[What the exercise asks]: Beginning with the line that holds "- 7. When you" and ending with the last line of the entries below, copy every line exactly and nothing else, with the pictures left out.

[Data for this task]:
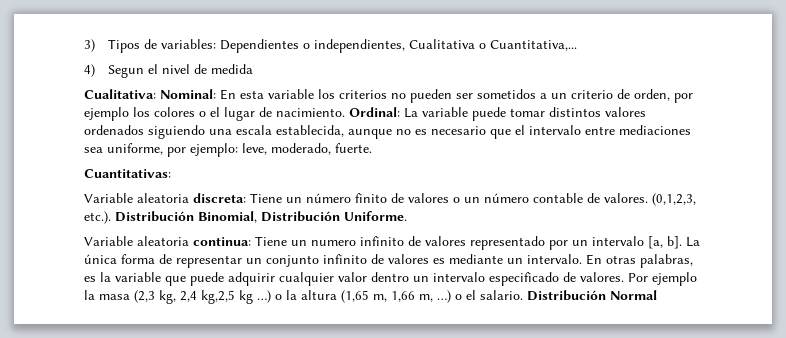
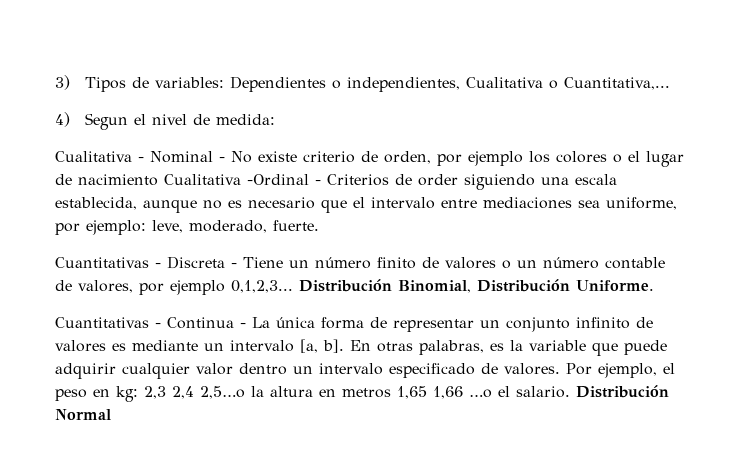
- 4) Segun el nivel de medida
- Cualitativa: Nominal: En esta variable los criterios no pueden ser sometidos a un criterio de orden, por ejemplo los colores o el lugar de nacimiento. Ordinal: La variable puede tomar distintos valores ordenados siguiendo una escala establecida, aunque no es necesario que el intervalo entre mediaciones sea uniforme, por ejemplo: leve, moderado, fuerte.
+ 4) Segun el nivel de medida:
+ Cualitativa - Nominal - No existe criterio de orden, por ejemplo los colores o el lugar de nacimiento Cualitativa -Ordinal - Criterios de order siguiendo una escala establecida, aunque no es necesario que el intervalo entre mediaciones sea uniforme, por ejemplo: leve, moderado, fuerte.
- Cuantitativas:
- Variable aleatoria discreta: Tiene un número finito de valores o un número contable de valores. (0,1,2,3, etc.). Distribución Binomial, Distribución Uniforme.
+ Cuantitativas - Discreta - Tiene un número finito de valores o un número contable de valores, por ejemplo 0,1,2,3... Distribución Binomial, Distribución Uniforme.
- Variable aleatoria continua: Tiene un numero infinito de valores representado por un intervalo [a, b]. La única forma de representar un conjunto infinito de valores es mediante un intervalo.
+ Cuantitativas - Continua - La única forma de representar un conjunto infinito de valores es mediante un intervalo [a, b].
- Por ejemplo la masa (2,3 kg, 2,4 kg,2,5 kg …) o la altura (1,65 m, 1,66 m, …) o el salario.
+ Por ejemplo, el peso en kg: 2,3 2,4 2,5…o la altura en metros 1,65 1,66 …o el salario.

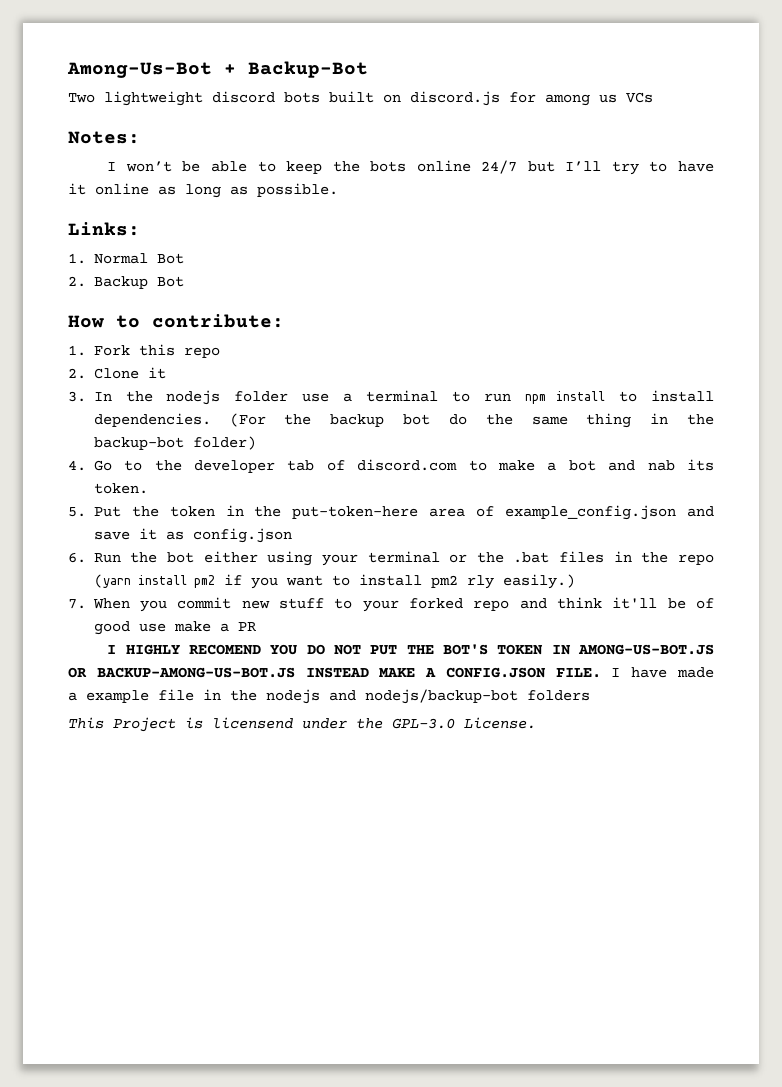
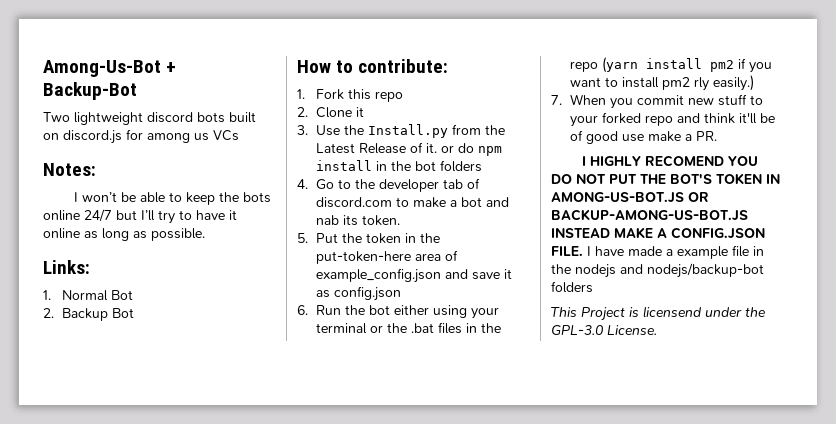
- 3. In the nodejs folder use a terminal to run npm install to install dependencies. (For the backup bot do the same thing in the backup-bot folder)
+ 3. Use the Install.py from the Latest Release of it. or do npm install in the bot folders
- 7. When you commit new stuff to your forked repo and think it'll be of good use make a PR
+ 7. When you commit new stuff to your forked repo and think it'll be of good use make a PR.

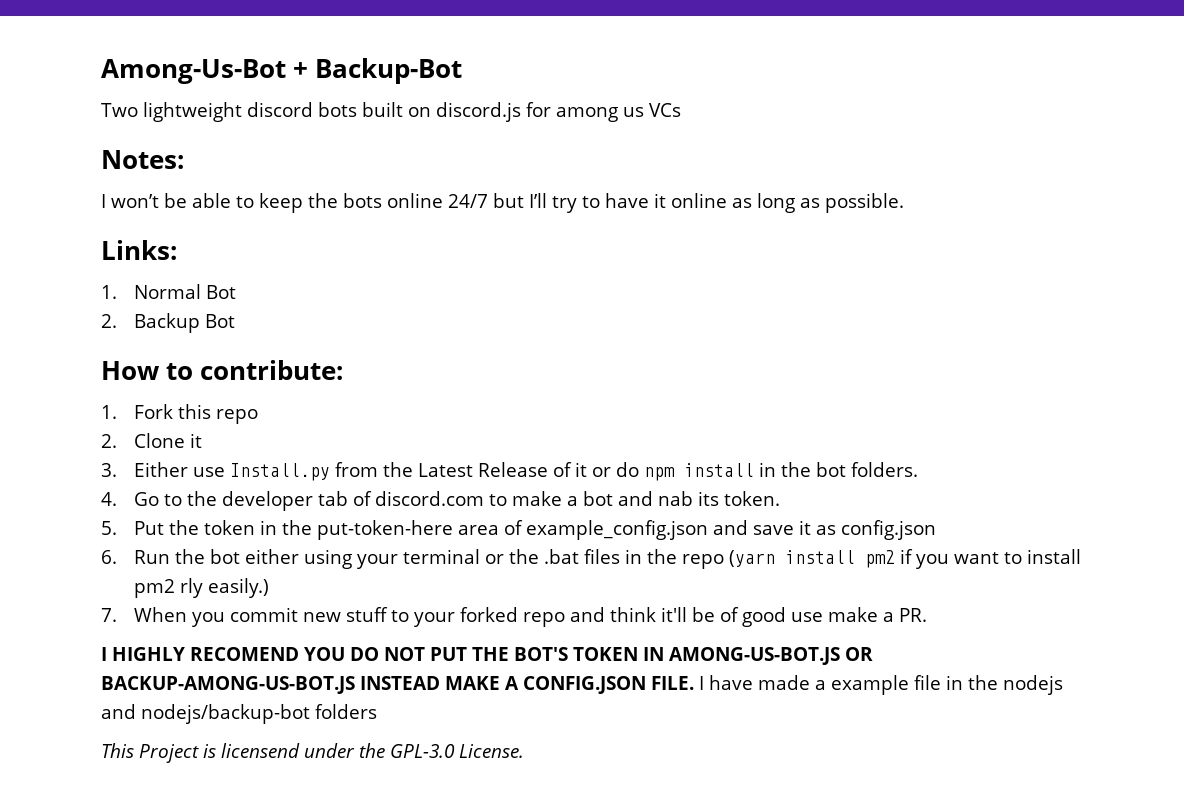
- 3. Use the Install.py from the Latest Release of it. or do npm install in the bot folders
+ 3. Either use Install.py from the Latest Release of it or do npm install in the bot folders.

[Solution for this exercise]:
- 7. When you commit new stuff to your forked repo and think it'll be of good use make a PR
+ 7. When you commit new stuff to your forked repo and think it'll be of good use make a PR.

- 3. Use the Install.py from the Latest Release of it. or do npm install in the bot folders
+ 3. Either use Install.py from the Latest Release of it or do npm install in the bot folders.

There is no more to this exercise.